# How much food should I feed my 9 month old Sophie?



## BinsZ (Apr 20, 2017)

How much should I feed her if raw food? And how much if kibble?


----------



## CAROLINA MOM (May 12, 2009)

Bumping up


----------



## nolefan (Nov 6, 2009)

So much depends on the amount of exercise she is receiving. Then you sort of eye ball her on a weekly basis to make sure you don't need to bump it a bit in either direction. If she's getting some training treats every day, you need to make sure you remember that will contribute to calories as well.

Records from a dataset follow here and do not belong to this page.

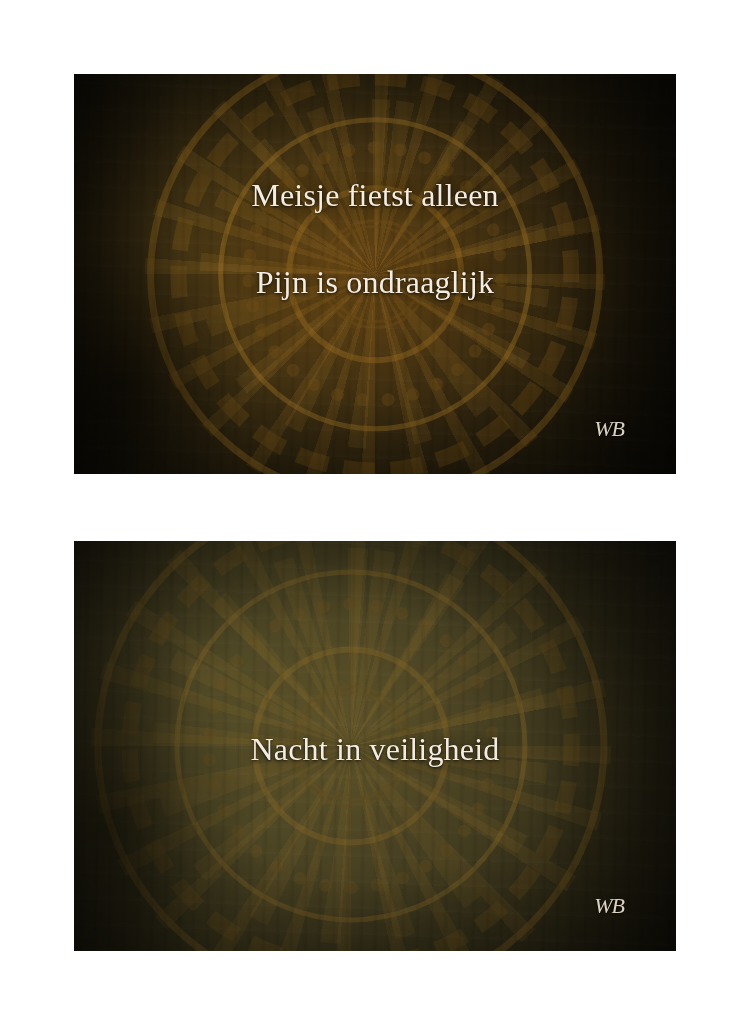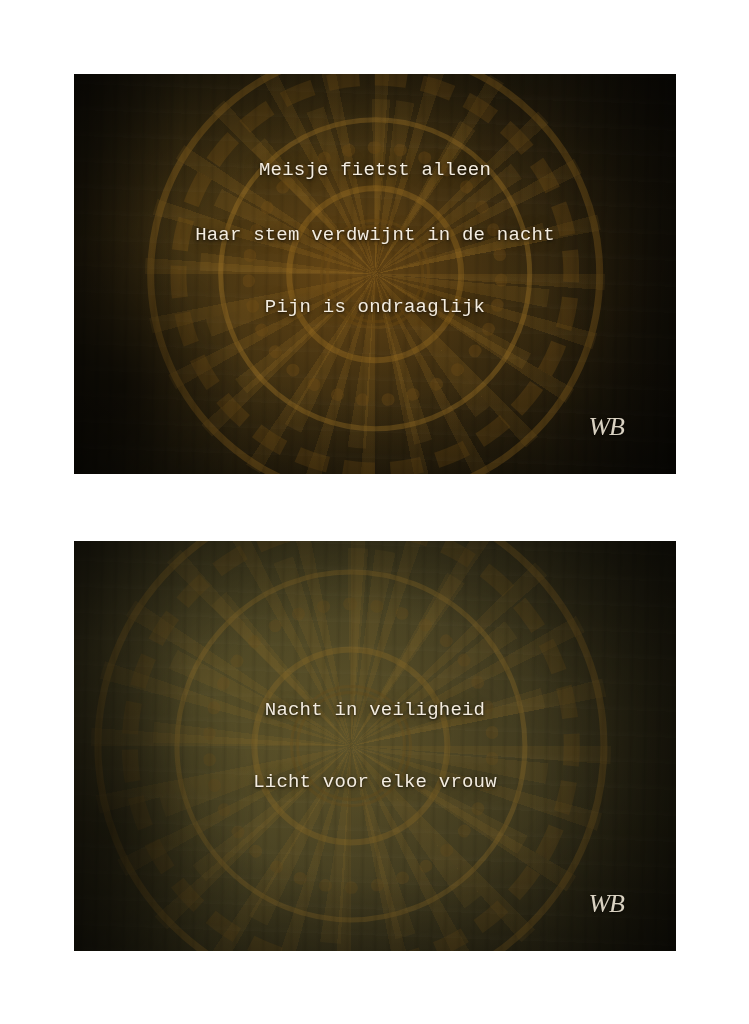"Meisje fietst alleen" .poem .line { font-family: Liberation Mono, monospace -> none; font-size: 19px -> 32px }
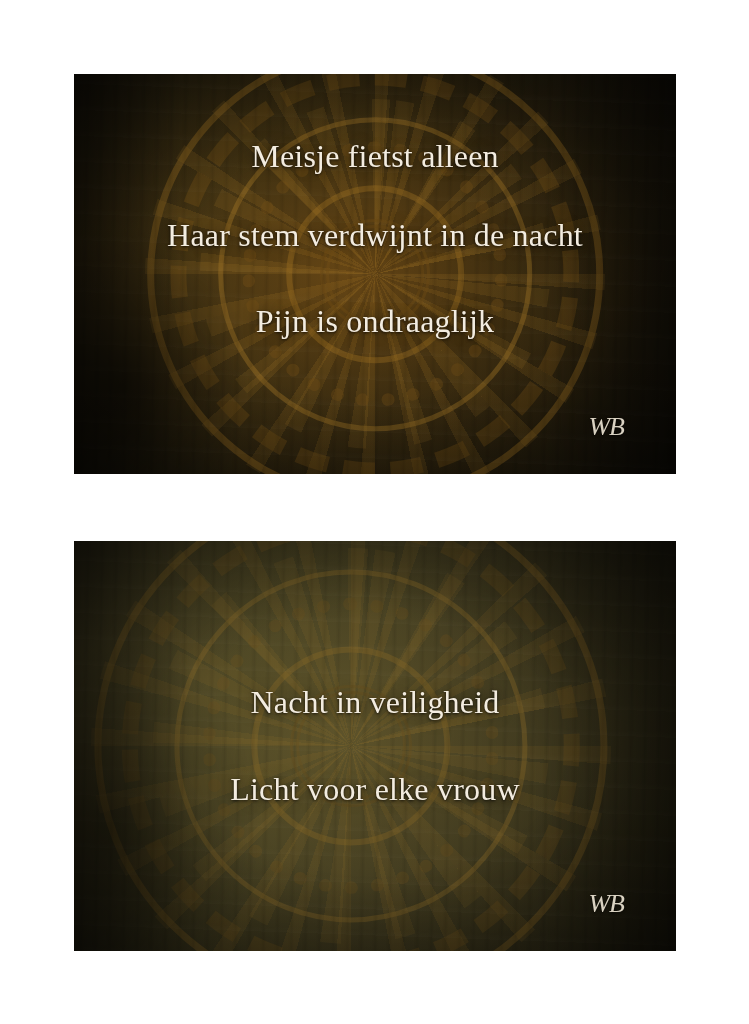"Haar stem verdwijnt in de" div.line { html: <div>Haar stem verdwijnt in de nacht</div> -> none }
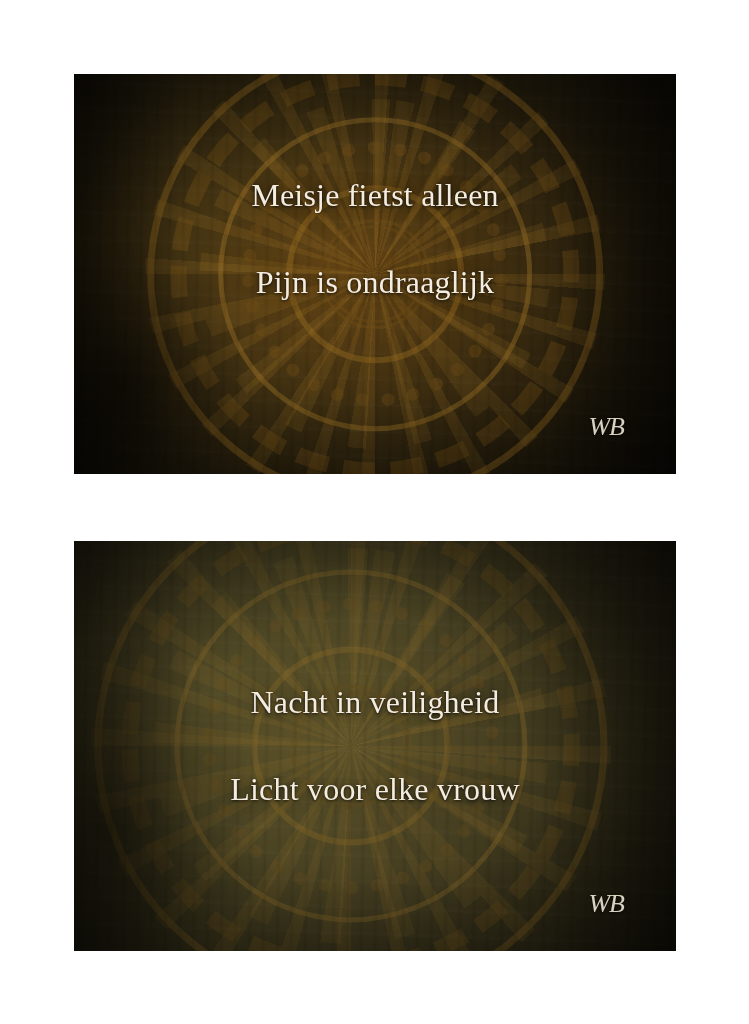"WB" .signature { font-size: 26px -> 22px }
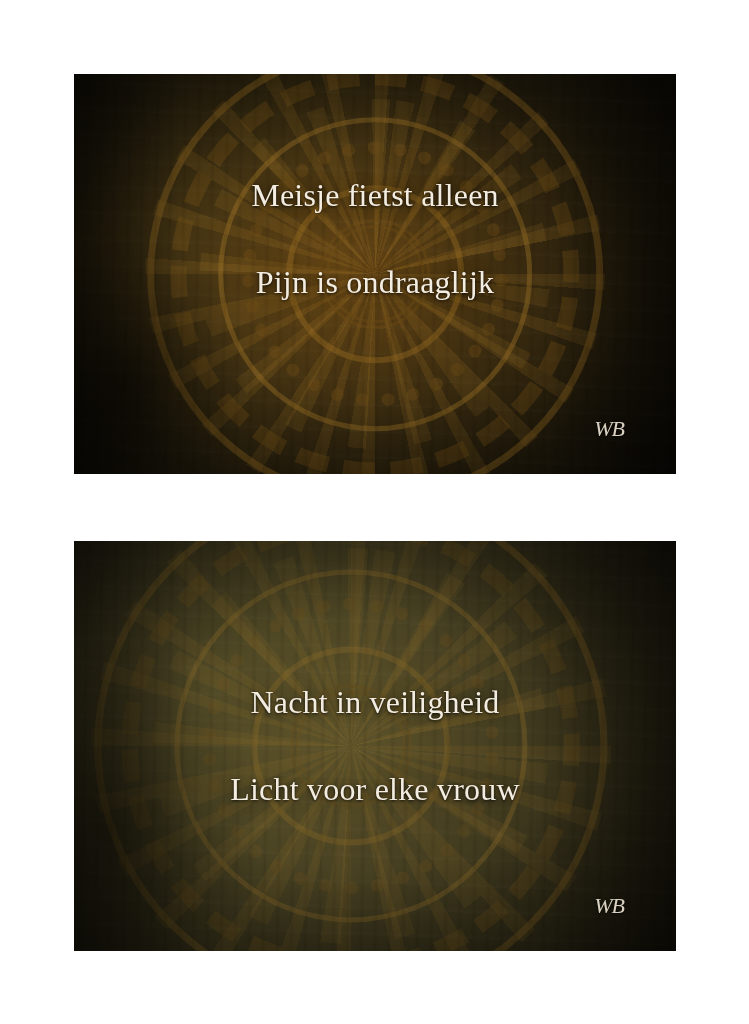"Licht voor elke vrouw" div.line { html: <div>Licht voor elke vrouw</div> -> none }
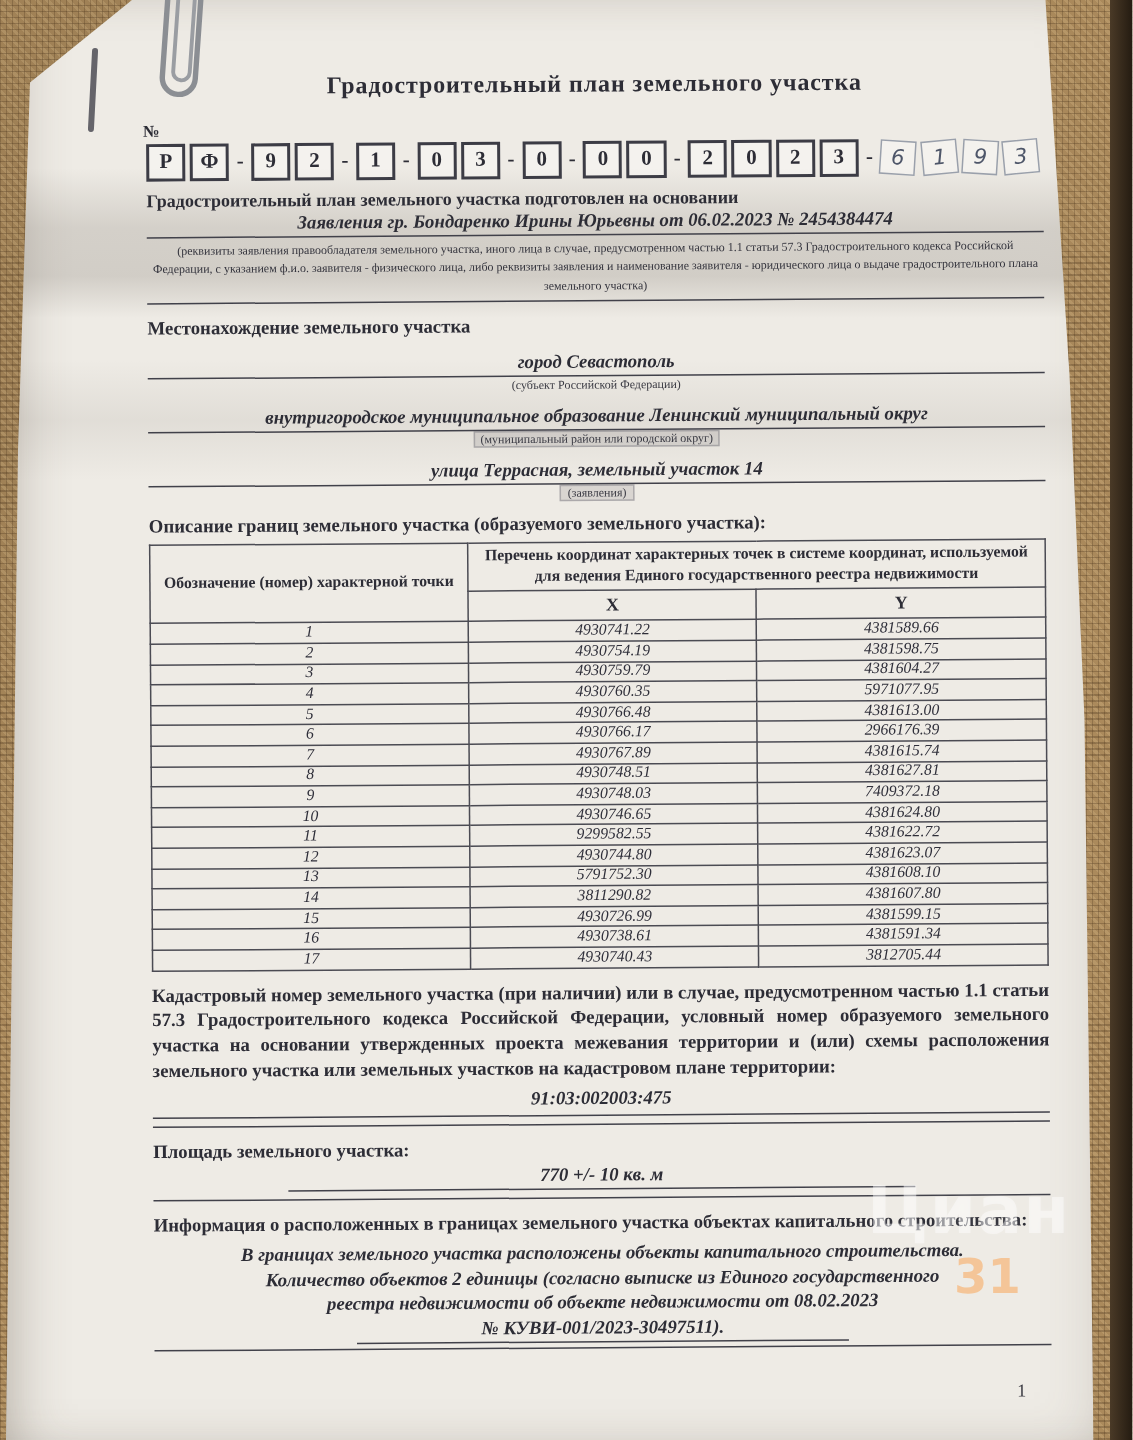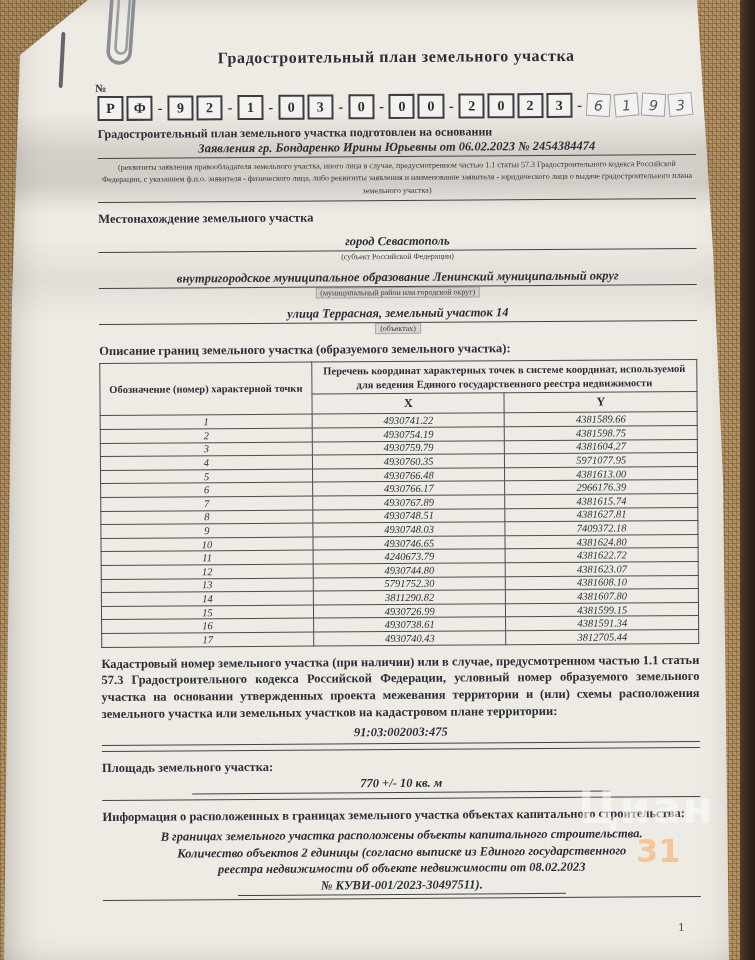"(объектах)" span.boxed { text: объектах -> заявления }
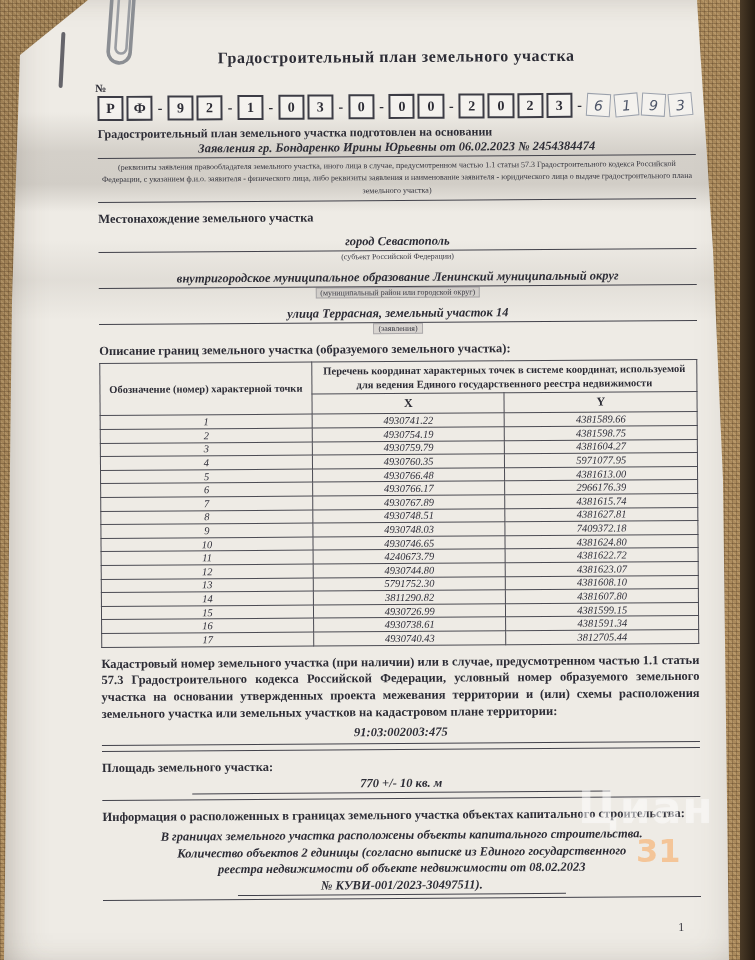"4240673.79" td { text: 4240673.79 -> 9299582.55 }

Probably with kibble you would start with 3/4 cup twice a day and then sort of go from there. If you decide it should be bumped up, do it in very small increments.

If you are thinking of feeding raw, you really need to join a group on facebook and educate yourself about nutrition. There is a general rule of thumb for feeding around 2 or 3% of your dog's weight. You are better off keeping her lean and adding some low sodium canned vegetables if she seems like she's truly hungry. 

Unless you buy special pre made blends, you have to pay attention to making sure she gets the right amounts of meat, bone and organ meat. You don't want to work hard to do the best thing for her only to realize down the road you've been depriving her of correct nutrition because you weren't giving her enough organ meat or not enough bone etc. It's not hard, just takes a little practice. There are great resources on line if you want to go this route. My girl is about 50 pounds and when she doesn't get a lot of exercise I usually give her just over half a pound .6 twice a day. When she is training more I usually bump it up to .7 or .8 at each meal. I weigh out each portion so that I know for a fact what she's getting. When I run out she gets a kibble meal sometimes and I measure that with a measuring cup, so that, again, I know I'm not under or over feeding.

Here is a great site to get started: https://therawfeedingcommunity.com/2014/12/31/a-simple-guide-to-switching-to-homemade-raw/
https://www.facebook.com/groups/preymodeldiet/?ref=bookmarks

Here is an awesome calculator to help you get the idea: https://reelraw.com/pages/feeding-calculator


----------